Mãe de André Luiz, 21, Thaís, 18, Maria Luiza, 14 e Ana Isabel, dois, a professora acredita que o crescimento dos filhos fez com que ela pudesse relaxar mais no controle sobre eles e que a pequena se vale dos louros dessa mudança. Assim, um choro mais dengoso de Ana jamais será interpretado como foi o de Thaís, por exemplo. ;Hoje, vejo que cada filho tem um comportamento diferente, independentemente de como foram criados. Temos que usar nosso instinto materno para saber lidar com esses sentimentos conflitantes e não podemos sentir culpa por gostar deles de forma diferente.;

Sem radicalismo
Gabriel, 15 anos, acredita que a disciplina mais rígida é um apoio à educação que recebe da mãe, Sheilla MeireAcreditando que a liberdade dos filhos é sempre mais importante, muitos pais perderam o respeito pelos professores, taxando-os de culpados quando as notas estão aquém do esperado.
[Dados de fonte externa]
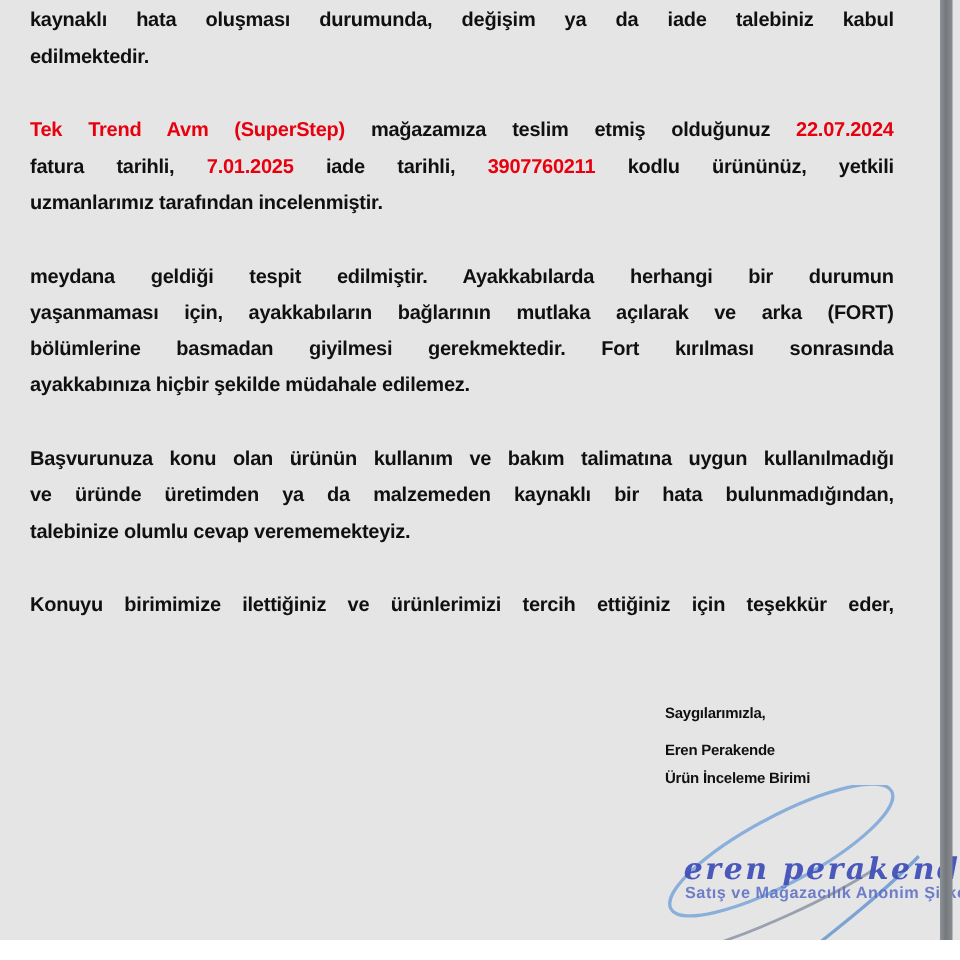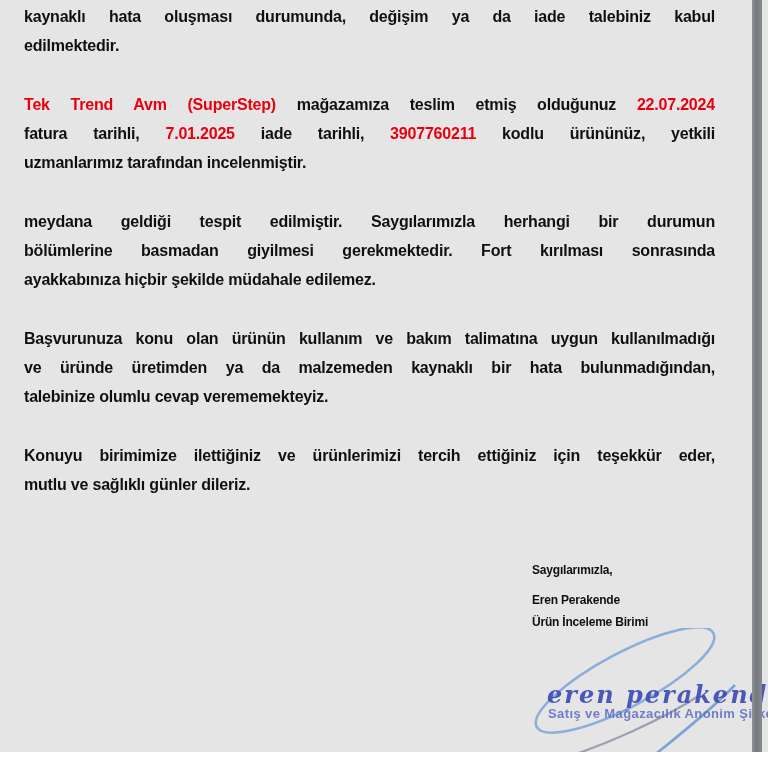--- a/index.html
+++ b/index.html
@@ -93,32 +93,32 @@
       <div class="para">
         <div class="line just"><span>kaynaklı hata oluşması durumunda, değişim ya da iade talebiniz kabul</span></div>
         <div class="line"><span>edilmektedir.</span></div>
       </div>
       <div class="para">
         <div class="line just"><span class="red">Tek Trend Avm (SuperStep)</span><span> mağazamıza teslim etmiş olduğunuz </span><span class="red">22.07.2024</span></div>
         <div class="line just"><span>fatura tarihli, </span><span class="red">7.01.2025</span><span> iade tarihli, </span><span class="red">3907760211</span><span> kodlu ürününüz, yetkili</span></div>
         <div class="line"><span>uzmanlarımız tarafından incelenmiştir.</span></div>
       </div>
       <div class="para">
-        <div class="line just"><span>meydana geldiği tespit edilmiştir. Saygılarımızla herhangi bir durumun</span></div>
+        <div class="line just"><span>meydana geldiği tespit edilmiştir. Ayakkabılarda herhangi bir durumun</span></div>
+        <div class="line just"><span>yaşanmaması için, ayakkabıların bağlarının mutlaka açılarak ve arka (FORT)</span></div>
         <div class="line just"><span>bölümlerine basmadan giyilmesi gerekmektedir. Fort kırılması sonrasında</span></div>
         <div class="line"><span>ayakkabınıza hiçbir şekilde müdahale edilemez.</span></div>
       </div>
       <div class="para">
         <div class="line just"><span>Başvurunuza konu olan ürünün kullanım ve bakım talimatına uygun kullanılmadığı</span></div>
         <div class="line just"><span>ve üründe üretimden ya da malzemeden kaynaklı bir hata bulunmadığından,</span></div>
         <div class="line"><span>talebinize olumlu cevap verememekteyiz.</span></div>
       </div>
       <div class="para">
         <div class="line just"><span>Konuyu birimimize ilettiğiniz ve ürünlerimizi tercih ettiğiniz için teşekkür eder,</span></div>
-        <div class="line"><span>mutlu ve sağlıklı günler dileriz.</span></div>
       </div>
     </div>
 
   <div class="closing">
     <div class="cl-line cl-salutation">Saygılarımızla,</div>
     <div class="cl-line">Eren Perakende</div>
     <div class="cl-line">Ürün İnceleme Birimi</div>
   </div>
 
   <div class="stamp">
A orientadora educacional de ensino infantil Flávia Melo confirma: várias famílias não respeitam a autoridade do professor. ;Muitos pais relegam a educação dos filhos totalmente a nós, quando essa não é nossa obrigação. Por isso, se algo não sai como eles esperam em relação ao comportamento do filho, não admitem que o problema está em casa.;

Para a orientadora, o rompimento com um modelo de educação rígida ; comum na geração anterior à atual ; não trouxe consigo uma forma nova de ensino. ;Os pais estão confusos: não querem voltar ao modelo autoritário, mas não sabem até onde ir com a liberdade.; Segundo a especialista, ainda não há como definir um meio termo razoável, mas a discussão cada vez ganha mais força, o que demonstra que os pais estão fazendo esforços para alterar essa realidade. A supervisora de vendas Sheilla Meire Leite Barbosa, 43 anos, vem tentando fazer com que esses conceitos estejam em equilíbrio em casa. Mãe de Gabriel, 15 anos, ela acredita que a adolescência é a fase em que a liberdade deve ser mais ligada ao limite.
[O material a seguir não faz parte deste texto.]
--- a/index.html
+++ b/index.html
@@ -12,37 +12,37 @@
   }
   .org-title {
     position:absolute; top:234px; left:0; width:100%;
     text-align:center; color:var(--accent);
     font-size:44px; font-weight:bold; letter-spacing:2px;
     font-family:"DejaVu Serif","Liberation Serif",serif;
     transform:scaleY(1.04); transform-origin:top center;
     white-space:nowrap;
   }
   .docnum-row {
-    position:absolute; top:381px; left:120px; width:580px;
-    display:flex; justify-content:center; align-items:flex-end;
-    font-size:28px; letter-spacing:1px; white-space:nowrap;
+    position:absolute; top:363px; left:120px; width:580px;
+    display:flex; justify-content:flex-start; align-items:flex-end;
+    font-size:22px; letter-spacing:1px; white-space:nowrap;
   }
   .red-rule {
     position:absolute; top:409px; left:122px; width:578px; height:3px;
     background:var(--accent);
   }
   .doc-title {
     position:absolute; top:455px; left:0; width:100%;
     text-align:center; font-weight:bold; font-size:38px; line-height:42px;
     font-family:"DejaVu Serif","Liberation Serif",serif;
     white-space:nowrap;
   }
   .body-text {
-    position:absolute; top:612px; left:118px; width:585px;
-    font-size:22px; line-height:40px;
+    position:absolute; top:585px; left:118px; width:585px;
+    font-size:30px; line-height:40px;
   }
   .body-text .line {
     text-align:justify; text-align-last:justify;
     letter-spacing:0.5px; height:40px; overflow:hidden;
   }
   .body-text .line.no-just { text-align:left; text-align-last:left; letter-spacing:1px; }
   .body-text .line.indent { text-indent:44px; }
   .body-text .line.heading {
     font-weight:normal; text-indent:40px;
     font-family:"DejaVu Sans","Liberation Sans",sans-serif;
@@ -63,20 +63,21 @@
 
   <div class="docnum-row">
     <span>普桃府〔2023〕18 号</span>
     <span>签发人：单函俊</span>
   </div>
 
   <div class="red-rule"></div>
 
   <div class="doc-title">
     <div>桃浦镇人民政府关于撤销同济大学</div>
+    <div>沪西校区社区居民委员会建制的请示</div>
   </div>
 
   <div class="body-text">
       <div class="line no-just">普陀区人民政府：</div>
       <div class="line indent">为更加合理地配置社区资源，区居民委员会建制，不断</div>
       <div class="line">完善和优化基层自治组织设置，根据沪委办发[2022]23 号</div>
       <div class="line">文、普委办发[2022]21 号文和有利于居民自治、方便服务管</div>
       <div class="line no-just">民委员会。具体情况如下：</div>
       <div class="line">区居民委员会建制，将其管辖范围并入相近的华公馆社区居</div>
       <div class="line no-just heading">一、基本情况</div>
Sheilla lembra que sua educação foi baseada em pouco diálogo e muitas obrigações e, por não considerar que isso seja saudável, tenta conversar sempre com o filho sobre os mais diversos assuntos. ;Vou soltando o Gabriel aos poucos. Deixo que ele faça algo que quer e observo o comportamento. Se foi bom, libero mais um pouco. Tento ser amiga, mas sei bem quando preciso agir como mãe;, explica. Aluno de um colégio militar, Gabriel não teme a disciplina como algo capaz de tolher seu desenvolvimento. Ao contrário, acha que, na sua idade, os adolescentes são capazes de garantir uma juventude mais proveitosa. ;Nossa geração tem mais liberdade que a dos nossos pais, mas nem sempre isso é bom. Sem diálogo, muitos acham que drogas e bebidas são formas de aproveitar a vida, mas estão errados. A disciplina me fez ser responsável.;

Psicóloga especialista em adolescentes, Luciana Lauretti acredita que somente quando os pais conhecerem o mundo dos filhos é que poderão compreender a necessidade deles por liberdade. E, além disso, poderão traçar até onde ser livre não é prejudicial à educação deles. ;Quanto mais informação os pais têm, mais unidos eles ficam aos filhos. Os pais não têm claro o que é liberdade e o que é limite e acham que invadir a vida dos adolescentes é o mesmo que conhecê-la;, observa.

Aí estaria o erro, segundo Lauretti. Ao não confiar no que se ensina ao filho, o pai recorre à invasão de conversas de internet ou devassas em celulares e desperdiçam a chance de conquistar a confiança da prole. ;Se ele invade, quebra a relação e fica ruim quando o temor do mundo se soma ao de ter um filho que não confia no próprio pai;, completa. Por isso, a relação de amizade deve existir, mas nunca a autoridade paterna pode ser colocada em segundo plano. ;Todos os radicalismos costumam ser prejudiciais. Nem é indicado deixar a criança fazer tudo o que quer, como também não deixar fazer nada do que ela quer;, garante Tania Zagury. Ela frisa que a criança não precisa ser reprimida, mas ela precisa entender que cada direito exigido por ela demanda um dever.